• _INSTRUCTIONS TO FOLLOW_:
From the line that contains "[796,709,818,724] (3) ->" down to the last line of the data below, transcribe every line exactly.
============================================================
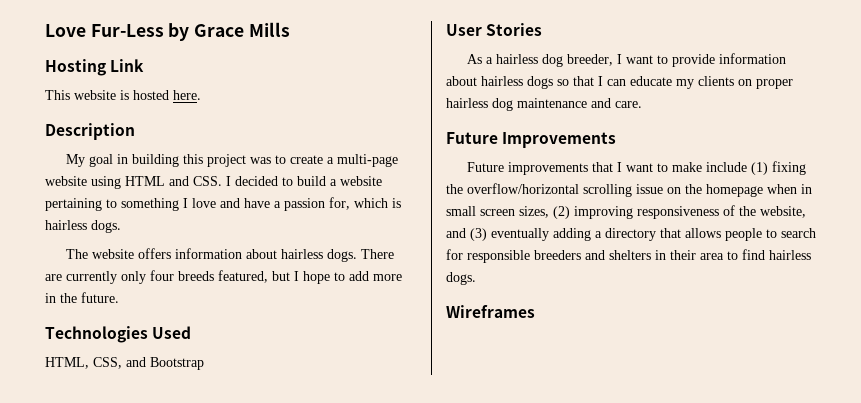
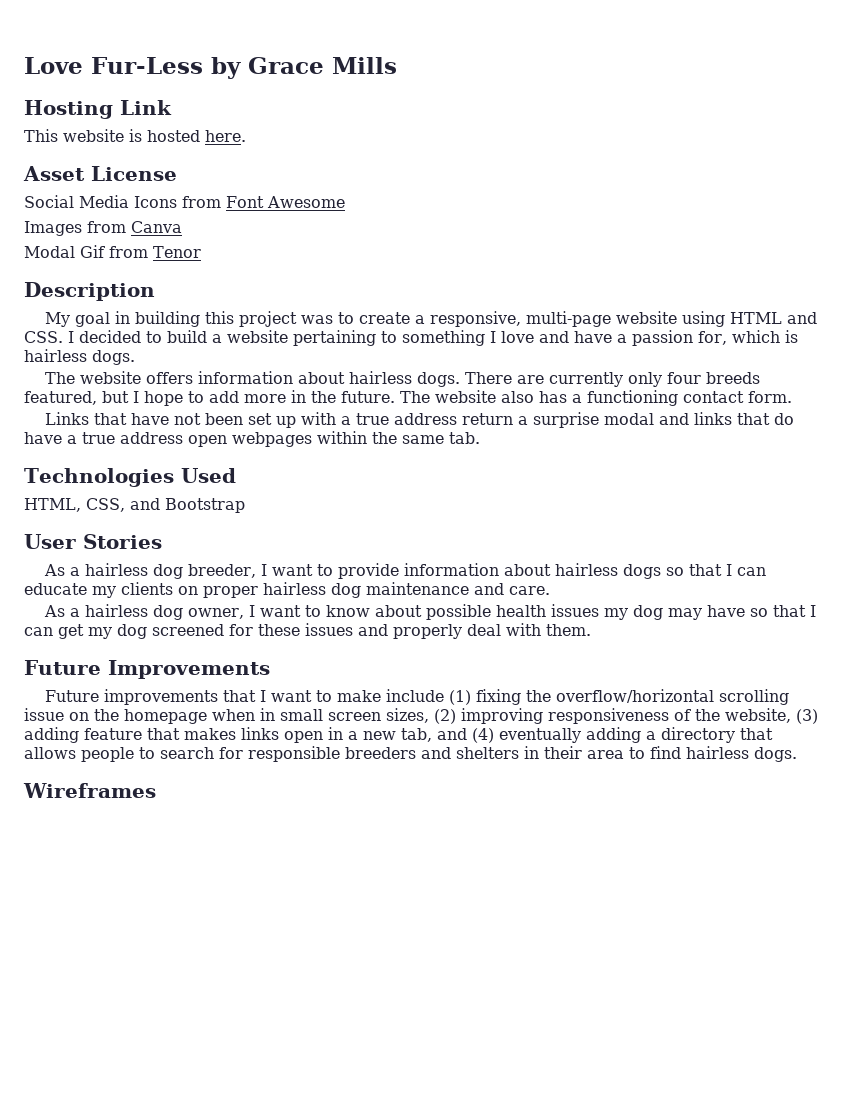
(201, 95) none -> [23,166,177,181] [24,195,345,208] [24,221,182,236] [24,245,201,258] // Asset License // Social Media Icons from Font Awesome // Images from Canva // Modal Gif from Tenor
(335, 160) none -> [429,311,521,327] responsive,
(119, 297) none -> [400,390,792,406] [44,412,794,428] [24,431,480,447] The website also has a functioning contact form. // Links that have not been set up with a true address return a surprise modal and links that do have a true address open webpages within the same tab.
(642, 104) none -> [43,604,816,620] [24,623,591,639] // As a hairless dog owner, I want to know about possible health issues my dog may have so that I can get my dog screened for these issues and properly deal with them.
[446,228,487,241] and (3) -> [796,709,818,724] [24,727,494,743] (3) adding feature that makes links open in a new tab, and (4)

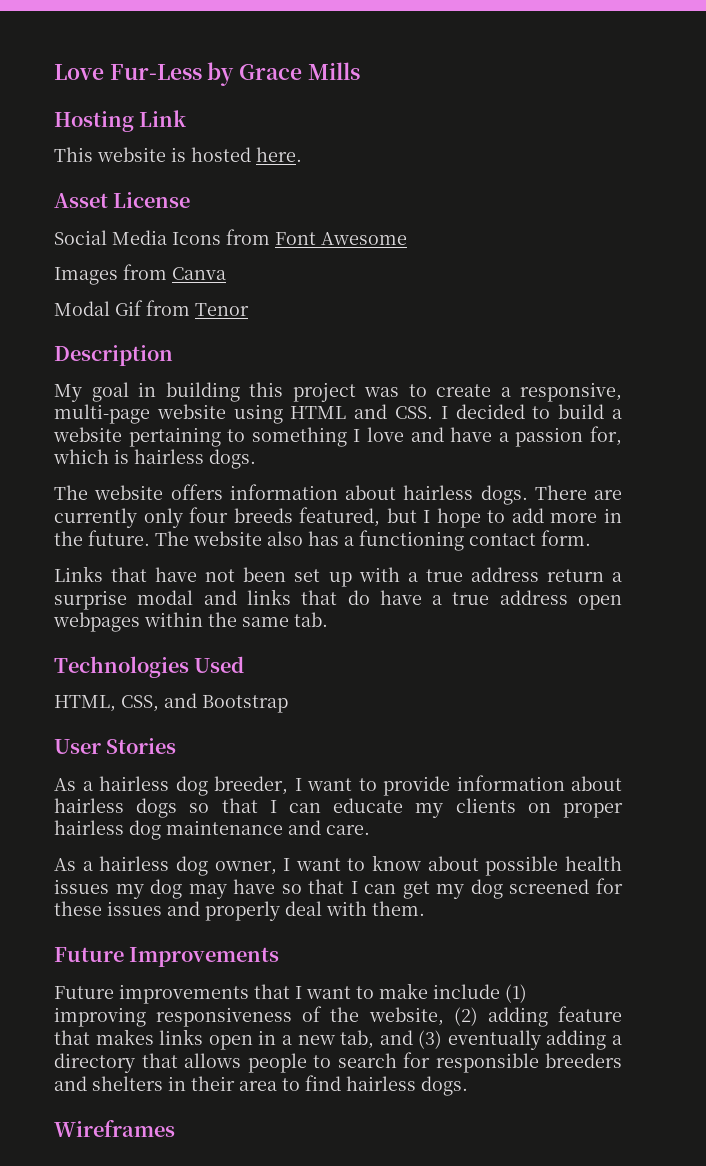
[475,689,789,705] [24,708,456,724] fixing the overflow/horizontal scrolling issue on the homepage when in small screen sizes, (2) -> (527, 993) none
[796,709,818,724] (3) -> [453,1007,478,1026] (2)
[472,728,494,743] (4) -> [418,1030,443,1049] (3)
============================================================
• _RESPONSE_:
[796,709,818,724] (3) -> [453,1007,478,1026] (2)
[472,728,494,743] (4) -> [418,1030,443,1049] (3)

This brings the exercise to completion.